Copyright Ross F. Lockridge, Jr., 1947, 1948 / All rights reserved

Selected Writings From Raintree County

The Perfessor stopped and took a drink....
...a sacred Other...
...relinquished.

Ross Lockridge, Jr.,
Raintree County, pp. 928-30.

     The Perfessor stopped and took a drink. A faint glare of fire was on the western wall of the night. The singing from the Revival Tent had lapsed and begun again.
     
--As for this god, the Perfessor went on, he has all the characteristics of a crazy person. He has a god-obsession. He's being constantly annoyed and persecuted by other imaginary gods that shall not be had before him. He wants everything to redound to his personal credit. Nothing for others--but all only for him, so that he may be glorified forever and forever. He falsifies the history of the world as an act of self-justification. He wields unlimited power like a despot and brags of his triumphs. Whatever he wills is good, and whatever is against his will is evil. He attributes his own faults to others, attacking Satan for wanting to rule in heaven and charging the Hebrews for being a stiff-necked people. Isn't this the picture of a thoroughly unpleasant old man and a thoroughly unpleasant universe?
     
--Yes, it is, Mr. Shawnessy said. But it was better than what went before. At least the Hebrew God was the product of a strong moral sense. Later, in the Christian ethic of the Golden Rule, this moral sense went beyond the tribal stage.
     
--The pagans were closer to divinity than Christ was, the Perfessor said.
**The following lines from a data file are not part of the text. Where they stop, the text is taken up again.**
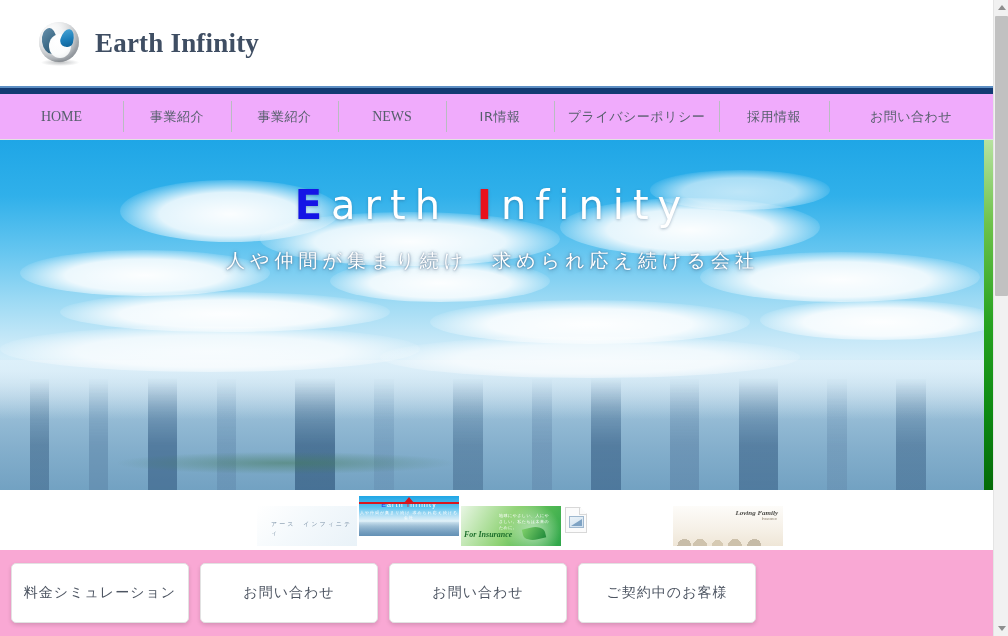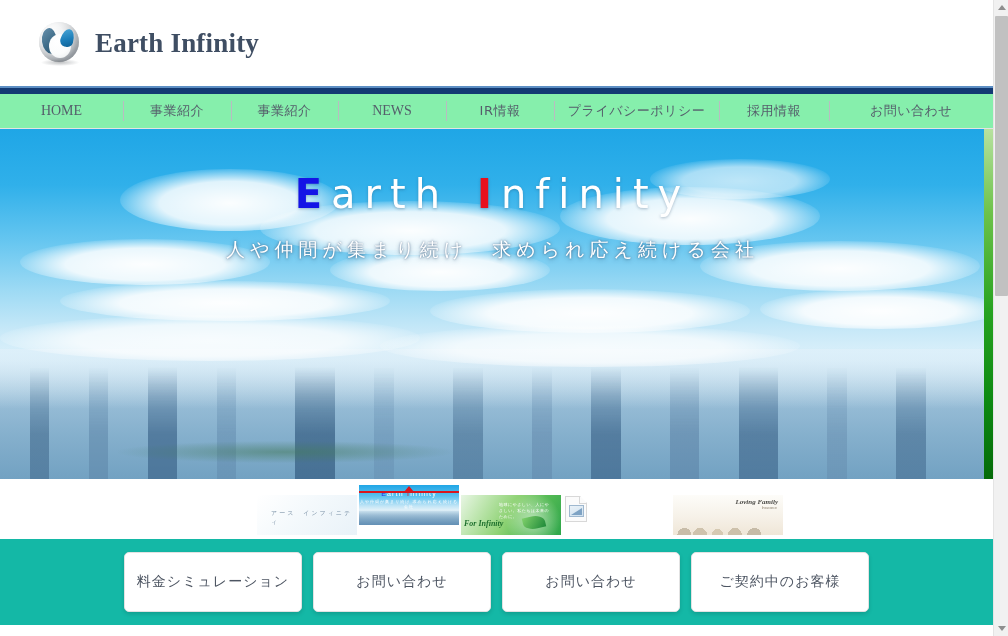--- a/index.html
+++ b/index.html
@@ -109,8 +109,8 @@
     background: #123a73;
   }
   .nav {
-    height: 35px;
-    background: #86efac;
+    height: 46px;
+    background: #f0abfc;
     display: flex;
     align-items: stretch;
     border-bottom: 1px solid #e3e3e3;

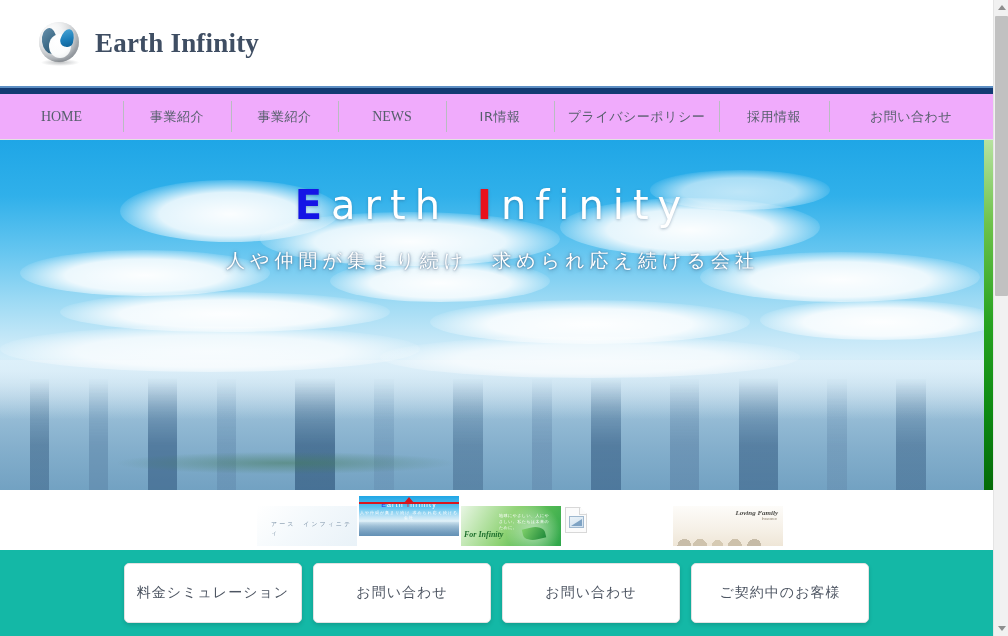--- a/index.html
+++ b/index.html
@@ -588,7 +588,7 @@
           <div class="tb-green">
             <div class="leaf"></div>
             <div class="g-txt">地球にやさしい、人にやさしい。私たちは未来のために。</div>
-            <div class="for-tom">For Infinity</div>
+            <div class="for-tom">For Insurance</div>
           </div>
         </div>
 

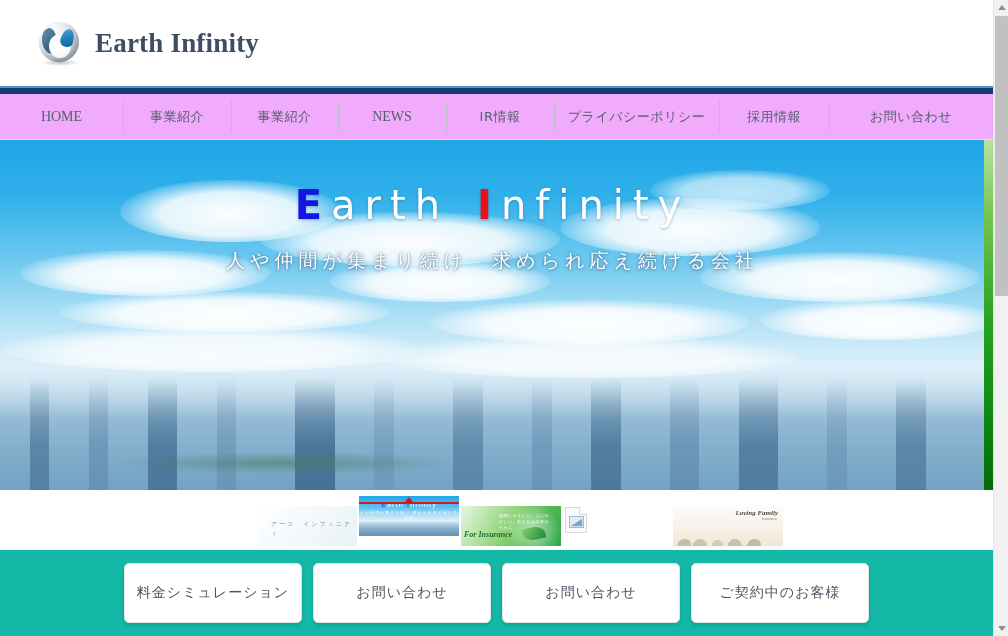--- a/index.html
+++ b/index.html
@@ -440,10 +440,9 @@
   .btn-row {
     position: relative;
     height: 86px;
-    background: #14b8a6;
+    background: #f9a8d4;
     display: flex;
     align-items: center;
-    justify-content: center;
     gap: 11px;
     padding: 0 11px;
   }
At least they frankly recognized the miracle of sex and procreation. They showed a healthy appetite for life itself, which is more than we can say for the immaculate Nazarene.
     
--The pagans recognized the divinity of process, Mr. Shawnessy said, but not of personality. And as far as I can see, human life is people. It's even simpler than that. It's Oneself, a simple, separate person. But Oneself exists by virtue of a world shared with other selves. Our life is the intersection of the Self with the Other. In the intense personal form this intersection is love, and in the ideal, general form it's the Republic. Jesus gave us the moral shape of this Republic--the Sign of the Cross.
     
Mr. Shawnessy heard a commotion in the bushes. The Perfessor's place on the swing was empty, and the Perfessor's head was just disappearing over the side of the verandah.
     
--I'll be back later, he said. Be good children, and don't eat any apples.
     
--It's getting quite dark, Mrs. Brown said, her voice low and musical.
     
She sat beside him on the swing, her hair bound up leaving her neck bare all around in the fashionable way, her hands folded in her lap, her face and figure in piquant profile.
     
He was thinking of her universe. It was, he knew, a rather brave, hopeful, lovely universe. He understood this universe, liked it, lingered uneasily at the threshold of it. He was thinking of the long, long way that had led from female to feminine, from Woman to Eve. Billions of lost souls had labored to perfect this slight creature and her universe of feminine values. Two hundred thousand years had been necessary to tailor her modish dress out of a figleaf. Billions of dead hands had put stone upon stone to erect the curious monument of the house. Like a sound of ocean was the murmur of dead tongues that had struggled to speak so that her mouth might make musical words about the rights of women and the finer things of life, so that her bookcase might be full of gilded volumes. This woman, too, was Eve, a sacred Other. There was, he knew, a sense in which he approached her through the precise formulations of her lawn, and as he did so, garden and house dissolved; pagan adornments were overcome by bark and leaves. He had entered a grove of danger and decision. There was a sense in which he found her there, forever waiting, naked, with gracious loins, an anguishingly beautiful young woman whose body wore perhaps some curious blemish as a sign of her mortality. There was a sense in which he was always reaching out his hand toward her in this place and touching her face as it looked up into his. There was a sense in which the face was that of the woman he had married, and also of some other women whose faces had been turned up toward his. There was a sense in which this face of the archetypal woman was forbidden, untouchable, divine. In this excitement, there was a sense in which he became lost: he lost his name, his selfhood, his oakleaf garland, and even his own private republic, and achieved a wonderful unity-- which was immediately relinquished.